The volunteer work involved with this opportunity can be done at the volunteer’s home, but the volunteer will need to be able to visit Rocklin in western Placer County in California every week or two to pick up and drop of the portable disk drives that we use for this project. The volunteer will need to use their own personal computer running Windows 7 or higher with at least one spare USB port.

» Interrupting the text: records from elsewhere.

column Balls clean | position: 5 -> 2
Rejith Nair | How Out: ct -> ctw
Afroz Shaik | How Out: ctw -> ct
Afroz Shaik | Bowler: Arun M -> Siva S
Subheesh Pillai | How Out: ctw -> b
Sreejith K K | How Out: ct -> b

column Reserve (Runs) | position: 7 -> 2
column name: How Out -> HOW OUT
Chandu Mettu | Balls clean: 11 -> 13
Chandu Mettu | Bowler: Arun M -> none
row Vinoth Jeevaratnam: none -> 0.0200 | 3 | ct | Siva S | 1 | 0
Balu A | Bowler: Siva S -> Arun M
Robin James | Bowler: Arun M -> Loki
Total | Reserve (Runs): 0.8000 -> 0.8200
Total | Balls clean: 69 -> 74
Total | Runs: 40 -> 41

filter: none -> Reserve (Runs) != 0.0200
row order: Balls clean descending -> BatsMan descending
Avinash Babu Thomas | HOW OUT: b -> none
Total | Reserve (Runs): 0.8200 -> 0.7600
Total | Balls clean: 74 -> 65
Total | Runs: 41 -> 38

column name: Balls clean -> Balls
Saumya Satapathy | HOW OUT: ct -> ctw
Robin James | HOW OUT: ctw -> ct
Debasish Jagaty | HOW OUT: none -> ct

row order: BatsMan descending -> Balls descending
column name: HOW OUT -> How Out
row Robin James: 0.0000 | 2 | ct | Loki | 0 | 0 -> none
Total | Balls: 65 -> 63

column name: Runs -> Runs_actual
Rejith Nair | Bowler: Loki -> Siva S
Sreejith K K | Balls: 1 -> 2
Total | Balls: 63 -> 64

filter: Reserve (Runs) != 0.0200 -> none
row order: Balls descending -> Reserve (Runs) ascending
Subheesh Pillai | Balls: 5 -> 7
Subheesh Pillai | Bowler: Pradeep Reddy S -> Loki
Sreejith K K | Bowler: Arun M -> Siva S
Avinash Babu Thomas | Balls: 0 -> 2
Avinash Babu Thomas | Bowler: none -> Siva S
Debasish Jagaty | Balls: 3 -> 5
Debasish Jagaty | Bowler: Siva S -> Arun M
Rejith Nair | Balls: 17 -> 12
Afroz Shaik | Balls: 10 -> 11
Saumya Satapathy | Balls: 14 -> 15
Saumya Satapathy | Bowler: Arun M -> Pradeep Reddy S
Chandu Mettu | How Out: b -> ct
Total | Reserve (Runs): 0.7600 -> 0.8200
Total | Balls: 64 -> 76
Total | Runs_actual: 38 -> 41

Volunteers will scan “highlight reels” from our overhead camera to spot migrating fish and then shift over to the underwater cameras to determine if it was a salmon or some other fish. The volunteer with then record the species, time, and size on paper or an Excel spreadsheet. This process takes about 1 hour for each full day (24-hours) of recorded video, so the volunteers will only need to spend an hour or two each week on this project.
Training will be provided in late September or early October. Scanning of video will begin in about 2 weeks after we get our first good rain storms — that’s when the salmon come in!